Ballerini spiega che spesso, come nel caso della famiglia «di Giulio», ci sono persone che si prendono cura dei diritti degli altri quando questi non sono nelle condizioni di farlo: «Loro si battono per “tutti quelli come Giulio”, e alcuni colleghi in Egitto mi hanno spiegato che ne muoiono 3 o 4 al giorno in quel modo. Ma io non mi capacito del perché, non faccio che chiedermelo, e così mi hanno definita una nativa democratica», non abituata a questo genere di ingiustizie. «Io ho pensato che è una buona cosa essere nativi democratici, mentre non è una buona cosa quando senti dire da chi ti governa che coi dittatori bisogna collaborare. Ecco, coi dittatori non bisogna collaborare». In quel momento uno scroscio di applausi ha rimbombato nei Colli Euganei.

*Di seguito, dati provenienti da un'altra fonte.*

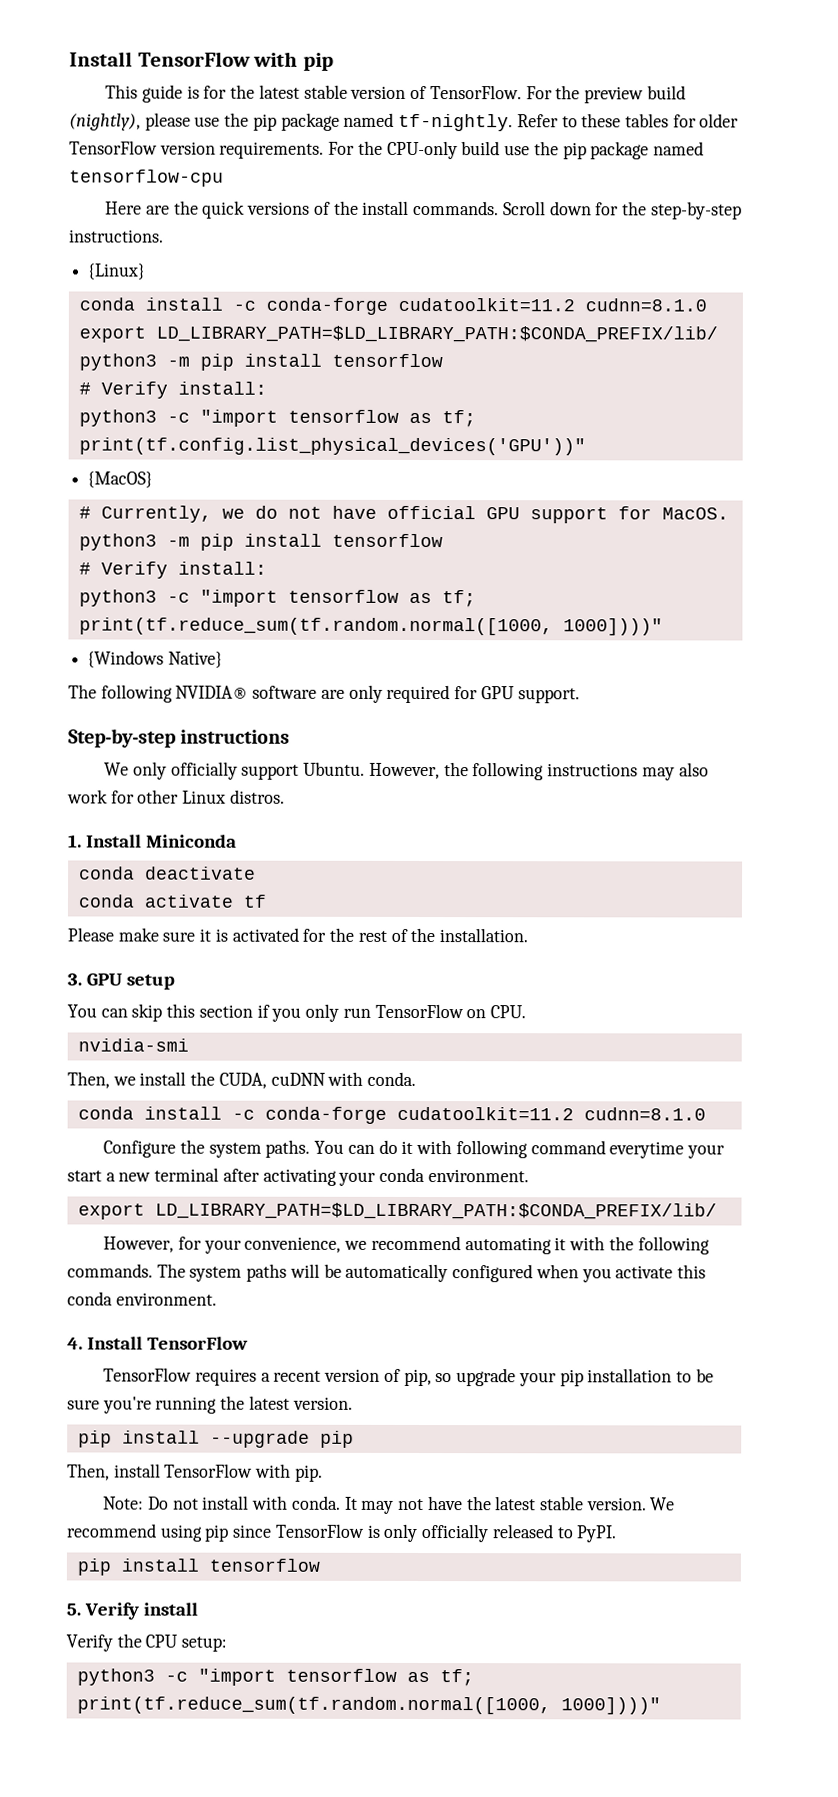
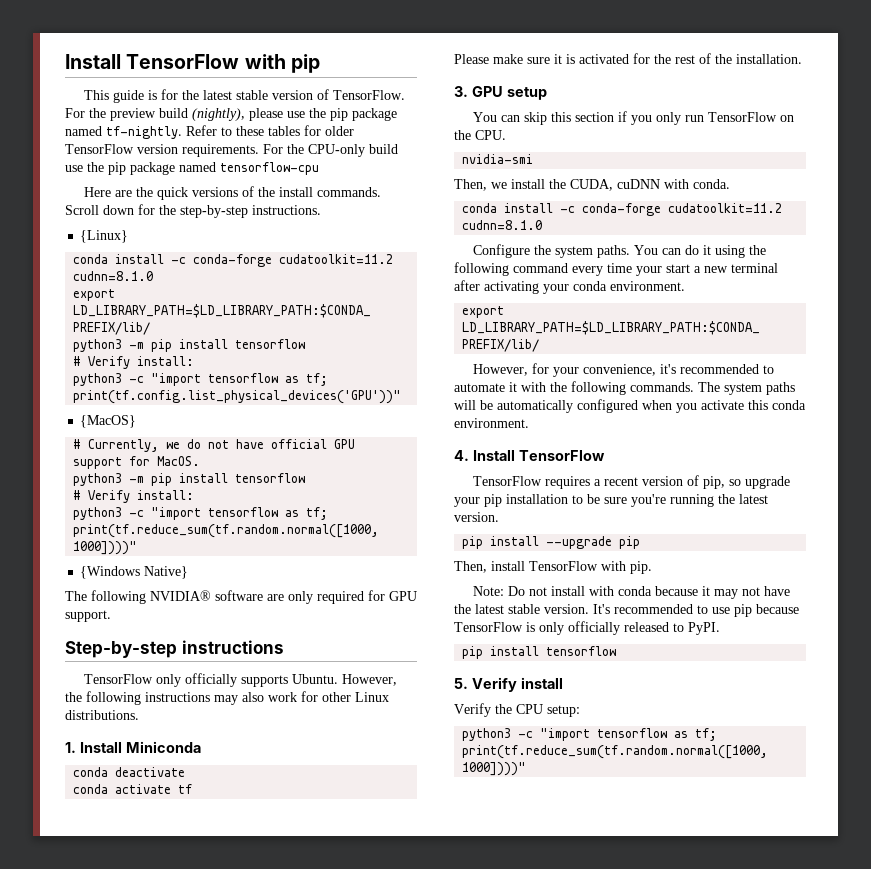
- We only officially support Ubuntu.
+ TensorFlow only officially supports Ubuntu.
- However, the following instructions may also work for other Linux distros.
+ However, the following instructions may also work for other Linux distributions.
- You can skip this section if you only run TensorFlow on CPU.
+ You can skip this section if you only run TensorFlow on the CPU.
- You can do it with following command everytime your start a new terminal after activating your conda environment.
+ You can do it using the following command every time your start a new terminal after activating your conda environment.
- However, for your convenience, we recommend automating it with the following commands.
+ However, for your convenience, it's recommended to automate it with the following commands.
- Note: Do not install with conda. It may not have the latest stable version.
+ Note: Do not install with conda because it may not have the latest stable version.
- We recommend using pip since TensorFlow is only officially released to PyPI.
+ It's recommended to use pip because TensorFlow is only officially released to PyPI.

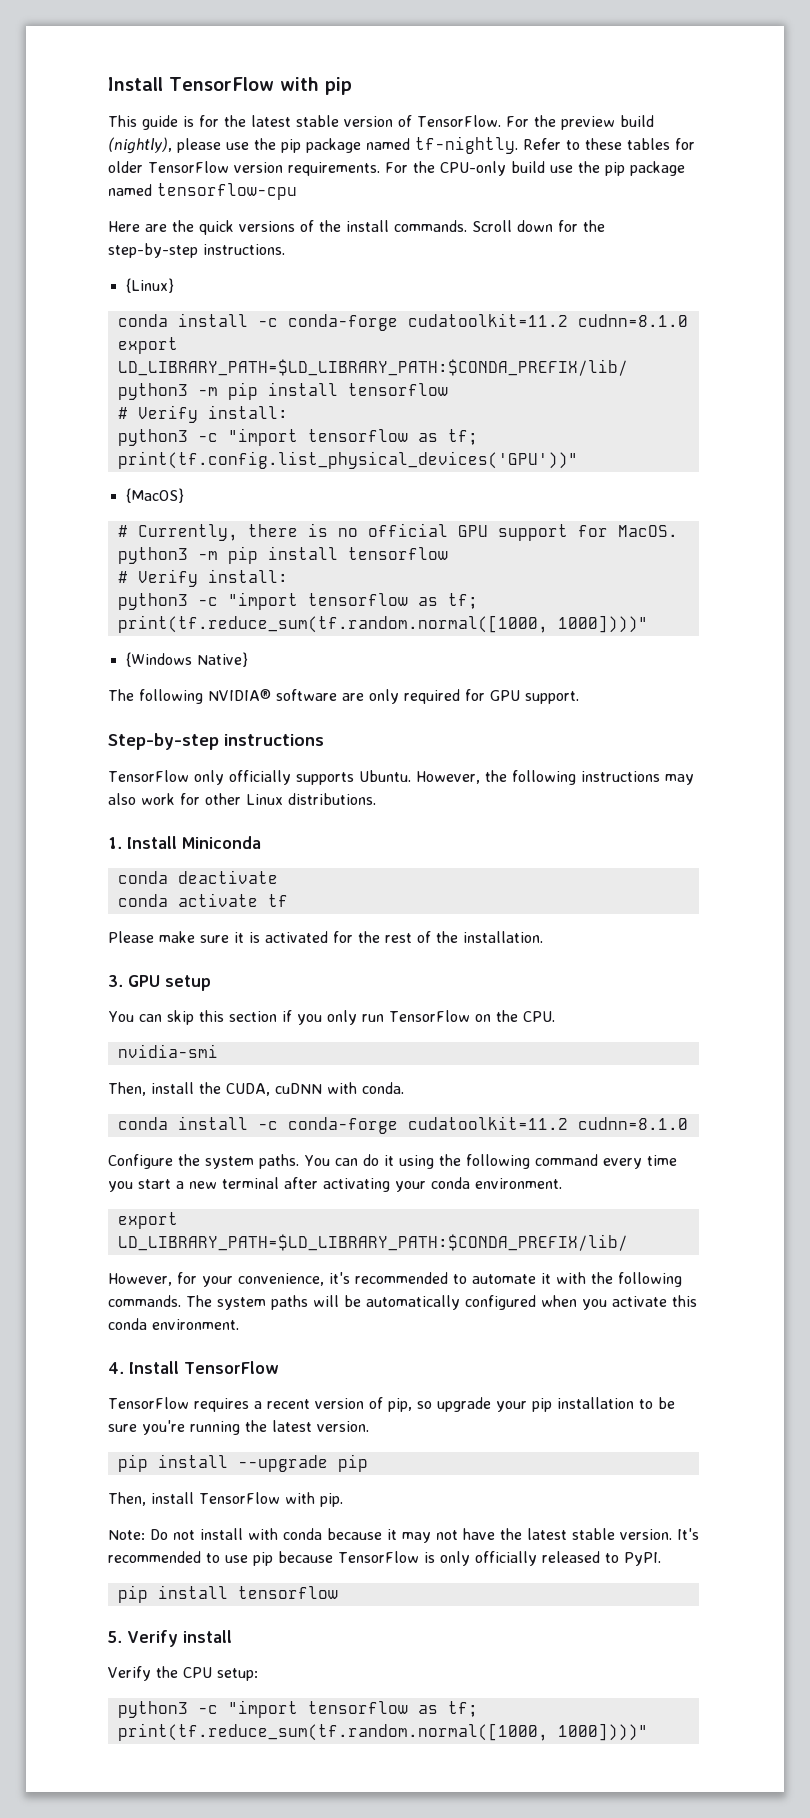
- # Currently, we do not have official GPU support for MacOS.
+ # Currently, there is no official GPU support for MacOS.
- Then, we install the CUDA, cuDNN with conda.
+ Then, install the CUDA, cuDNN with conda.
- You can do it using the following command every time your start a new terminal after activating your conda environment.
+ You can do it using the following command every time you start a new terminal after activating your conda environment.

Paolini, moderatore della serata, alla fine ha detto che ognuno degli interventi sentiti aveva una cosa, in particolare, in comune: un cuore. «Non rassegniamoci al realismo, alla scorciatoia. Ci sono dei momenti in cui tiriamo fuori il meglio di noi: facciamo in modo che non serva un terremoto».
La serata avrebbe dovuto concludersi con Fabbrica, racconto in forma di lettura di Ascanio Celestini, ma «è un mio spettacolo di vent’anni fa, e allora ho chiesto se potessi portare una cosa a cui sto lavorando da un po’: quando la finirò, e spero che succeda presto, sarà la terza parte di una trilogia iniziata nel 2015 con Laika e continuata due anni più tardi con Pueblo. Prima del lockdown pensavo che il titolo potesse essere “I draghi”. Non immaginavo minimamente che poi sarebbe andata così». E poi abbiamo assistito a tre racconti inediti e mezzo recitati da Celestini, solo sul palco con una tracolla nera e uno spartito metallico. Sotto il cielo stellato che ci ha accompagnati in questa tre giorni che si ripeterà, ne siamo certi.